Adaptive and Robust Cost-Aware Proof of Quality for Decentralized LLM Inference Networks

Decentralized large language model inference networks require lightweight mechanisms to reward high quality outputs under heterogeneous latency and cost. Proof of Quality provides scalable verification by sampling evaluator nodes that score candidate outputs, then aggregating their scores into a consensus signal that determines rewards. However, evaluator heterogeneity and malicious score manipulation can distort consensus and inflate payouts, which weakens incentive alignment in open participation settings. This paper extends a cost-aware Proof of Quality mechanism by adding adversary-resilient consensus formation. We study robust aggregation rules, including median and trimmed mean, and an adaptive trust-weighted consensus that updates evaluator weights from deviation signals. Using question answering and summarization workloads with a ground truth proxy for offline analysis, we quantify evaluator reliability and show strong variance across evaluators, including task-dependent misalignment that can invert correlations. We then evaluate robustness under four adversarial strategies, including noise injection, boosting, sabotage, and intermittent manipulation, across a sweep of malicious ratios and evaluator sample sizes. Our results show that robust aggregation improves consensus alignment with the ground truth proxy and reduces sensitivity to noisy and strategic attacks compared with simple averaging. We further characterize the operational trade-off introduced by evaluator sampling, where larger evaluator sets reduce evaluator rewards and increase payoff variance while inference rewards remain relatively stable in our configuration. These findings motivate robust consensus as a default component for cost-aware Proof of Quality and provide practical guidance for selecting evaluator sampling parameters under adversarial risk and resource constraints.

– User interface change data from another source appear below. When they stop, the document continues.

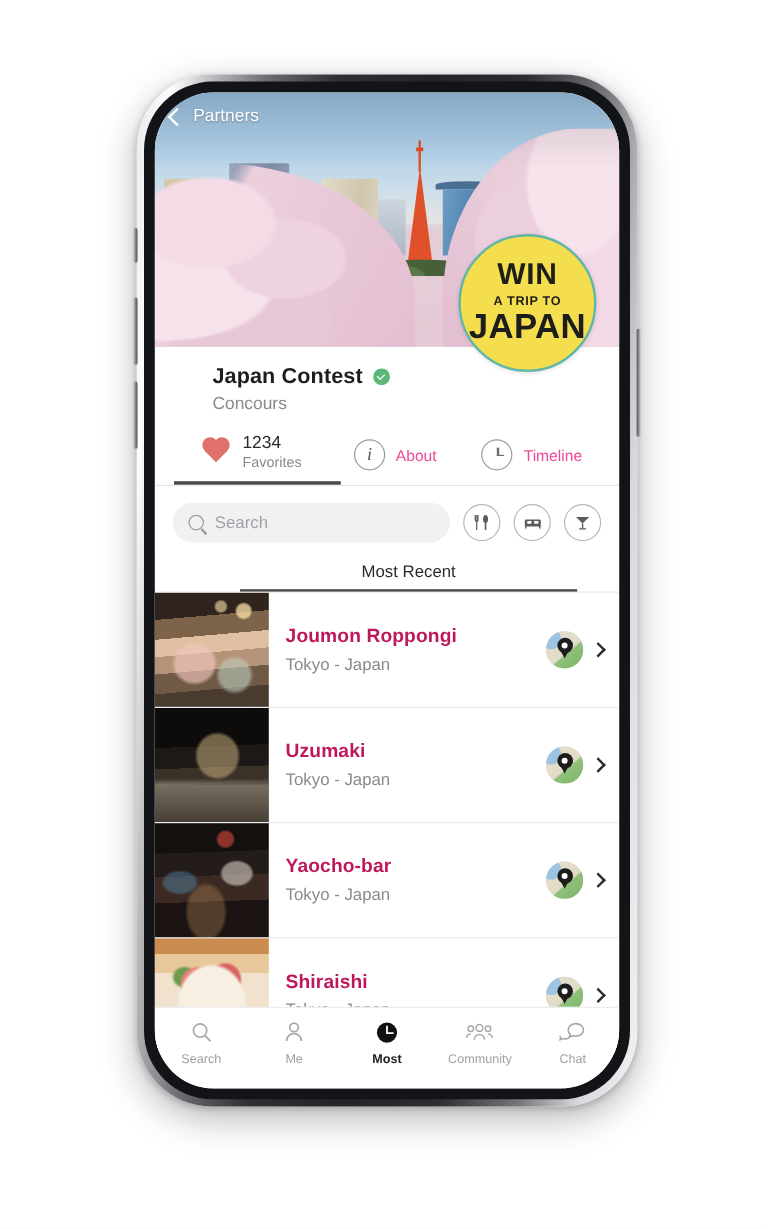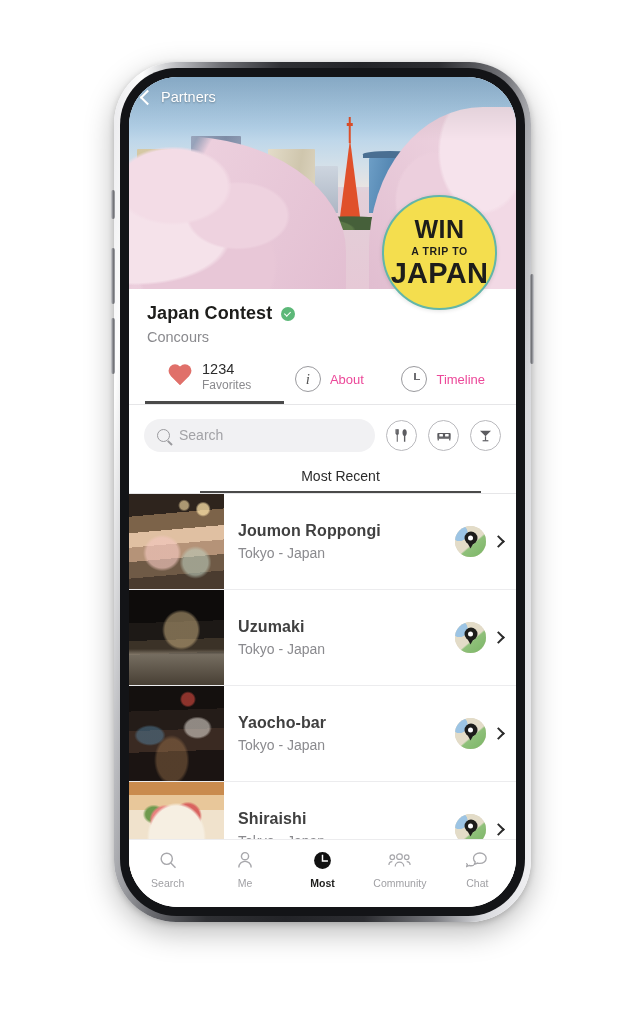--- a/index.html
+++ b/index.html
@@ -142,7 +142,7 @@
   .win-3 { font-size: 29px; font-weight: 700; letter-spacing: .3px; }
 
   
-  .title-block { padding: 14px 18px 0; background: #fff; }
+  .title-block { padding: 14px 18px 0; background: #fff; margin-left: 30px; }
   .title-row { display: flex; align-items: center; gap: 9px; }
   .title-main { font-size: 18px; font-weight: 700; color: #1d1d1b; letter-spacing: .1px; }
   .verified {

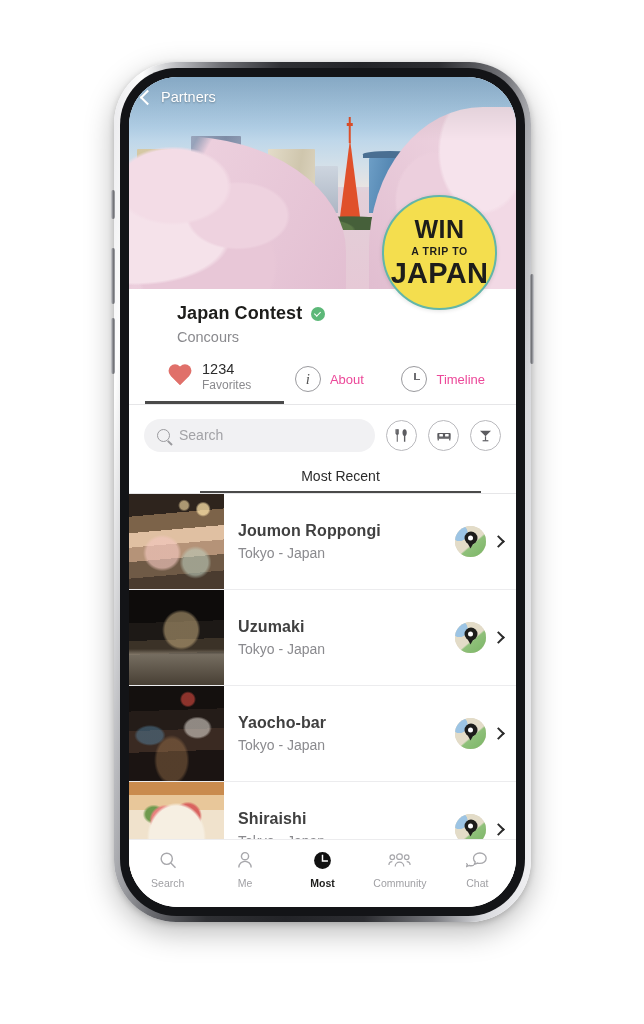--- a/index.html
+++ b/index.html
@@ -246,7 +246,7 @@
                   radial-gradient(ellipse at 70% 70%, #b9c76a 0 9%, transparent 12%),
                   radial-gradient(ellipse at 26% 34%, #6f9a4e 0 8%, transparent 11%); }
   .row-body { flex: 1; padding: 0 12px 0 14px; min-width: 0; }
-  .row-title { font-size: 16px; font-weight: 700; color: #404040; letter-spacing: .1px; }
+  .row-title { font-size: 16px; font-weight: 700; color: #be185d; letter-spacing: .1px; }
   .row-sub { font-size: 14px; color: #8a8a8e; margin-top: 5px; }
   .row-right { display: flex; align-items: center; gap: 8px; padding-right: 13px; flex: 0 0 auto; }
   .mapdot { width: 31px; height: 31px; border-radius: 50%; position: relative; overflow: hidden;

翻译：去中心化大语言模型推理网络需要轻量级机制，以在异构延迟与成本条件下奖励高质量输出。质量证明通过采样评估节点对候选输出进行评分，并将其分数聚合为决定奖励的共识信号，从而实现可扩展的验证。然而，评估节点的异构性与恶意评分操纵可能扭曲共识并虚增支付，从而削弱开放参与环境中的激励一致性。本文通过引入抗敌手共识构建机制，扩展了一种成本感知的质量证明方法。我们研究了包括中位数与截尾均值在内的鲁棒聚合规则，以及一种基于偏差信号动态更新评估节点权重的自适应信任加权共识机制。通过使用带有离线分析基准真值代理的问答与摘要任务负载，我们量化了评估节点的可靠性，并显示出评估节点间存在显著差异，包括可能逆转相关性的任务依赖性失准现象。随后，我们在恶意节点比例与评估节点采样规模的参数扫描中，评估了机制在四种对抗策略下的鲁棒性，包括噪声注入、分数提升、恶意破坏与间歇性操纵。结果表明，与简单平均相比，鲁棒聚合提升了共识与基准真值代理的一致性，并降低了对噪声攻击与策略性攻击的敏感性。我们进一步刻画了评估节点采样引入的运行权衡：更大的评估节点集会降低评估者奖励并增加支付方差，而在我们的配置中推理奖励保持相对稳定。这些发现论证了将鲁棒共识作为成本感知质量证明的默认组件的必要性，并为在对抗风险与资源约束下选择评估节点采样参数提供了实践指导。